Miranda looked ill at the words, but said nothing, letting Andrea answer the question by herself as she was still unsure of the answer.

"Nothing is going to take me away from you guys, okay? And like I told your mom, we're going to do everything we can to grow these babies big and strong - and right now that includes dinner. Is everything all set up?"

"Yes, Andy."

"Okie doke. Skedaddle then, we'll be right in."

"Andrea you can't be alright."

"But I am. Did it suck to feel like I had to kick my own parents out of my house? Yes, undeniably, NOT a great feeling. Did I think it was necessary? Yes. And I know, I know that you would have been gracious and sat through an evening of awkward small talk and passive aggressive comments. I know you would do that for me, and at some point you'll probably have to. But not tonight; if you really want to make me feel better you'll let me take care of YOU tonight, okay?" She paused, "Gotta earn my keep somehow. I made reservations for them at The Carlton. I'm sorry, I know I should have asked you first and it's a lot of money."

"Andrea, Andrea I don't care about the money, you know that; and you know you don't need to ask me. It's a shared account, both of our names are on it. I don't ever want you to feel like you 'owe me' anything or that you need to somehow earn your keep or anything that preposterous."

"I know that, and I know that it's just my parents screwing with my head, and that you are Superwoman Priestly, I know that. Just let me fuss over you and coddle you and spoil you tonight, okay? For my own sanity. So nooo more talking. You're going to sit on the couch and eat lots of cheesy pizza with whatever crazy topping the babies tell you to put on it; and then I'm going to give you that foot massage you were talking about earlier - and after THAT I think it's going to be an early night for everybody."

"The Book?"

"Is being taken care of by Nigel and Emily, who will go over what corrections they feel need to be made either before or after the MI6 meeting."

"MI6?" Miranda's brow wrinkled.

"Crap, didn't mean to say that out loud," Andy sighed and then looked sheepish as she explained. "Miranda's Marvelous Maternity Model Management Meeting - see? And you know, you're originally from England, so there, MI6…'

Miranda pinched the bridge of her nose. "Really, Andrea? Please tell me that you are the only Runway denizen who has heard that particular phrase."

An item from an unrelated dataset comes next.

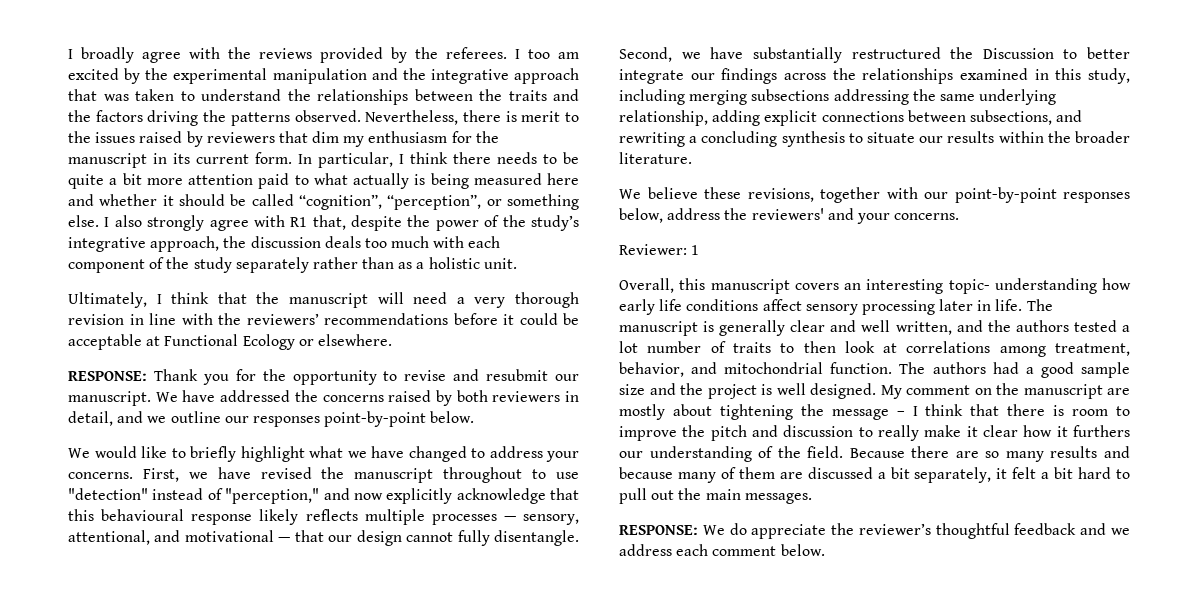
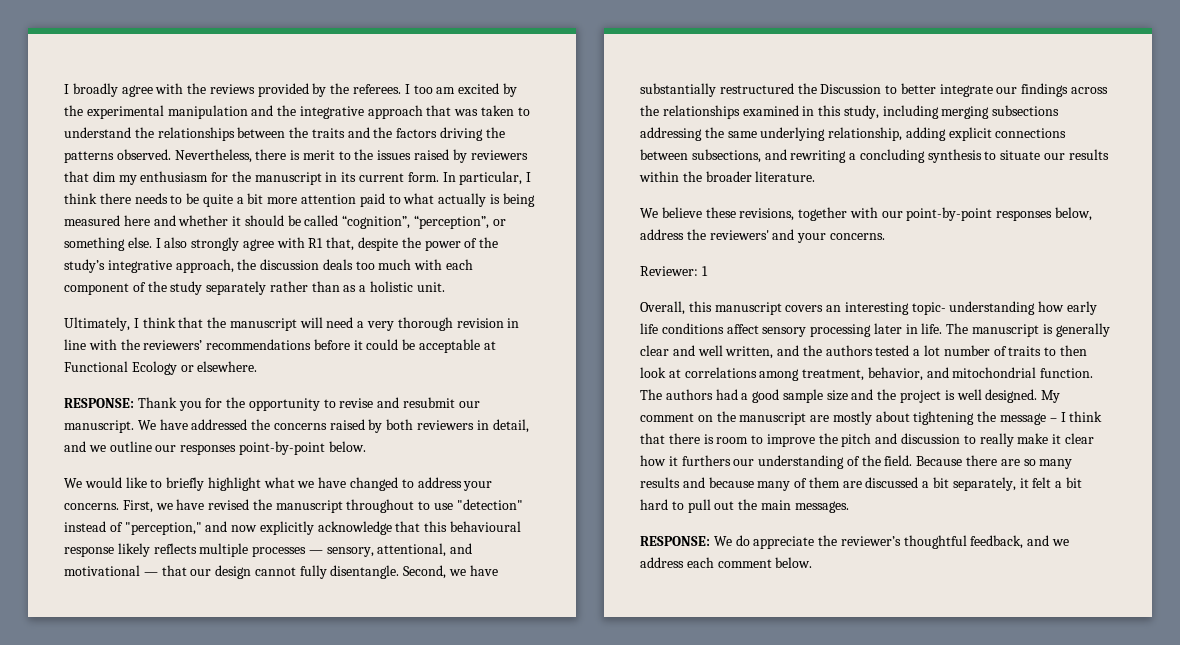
- RESPONSE: We do appreciate the reviewer’s thoughtful feedback and we address each comment below.
+ RESPONSE: We do appreciate the reviewer’s thoughtful feedback, and we address each comment below.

"WellmaybeEmlyandNigelandokaypossiblySerenatoomayhavehearditonceortwiceinagroupimessagewiththattitle…" she mumbled sheepishly. "But hey! I'm a writer, alliteration is part and parcel!" Andrea enunciated the twin p's, looking inordinately proud of herself at the bit of punnery she had just pulled off.

"So," she clapped her hands together. "What do La babies Priestly desire this evening?"

Miranda sighed dramatically, her shoulders drooping slightly as she glared down at her stomach. "I think they do this just to upset me…"

"Oh come on, how bad can it be?"

Forty-five minutes into the movie, the older woman was finishing her third slice of cheese pizza, layered thickly with strawberry 'not raspberry Andrea, really!' jam and topped with fish crackers much to the disgust of the twins and the bemusement of Andy.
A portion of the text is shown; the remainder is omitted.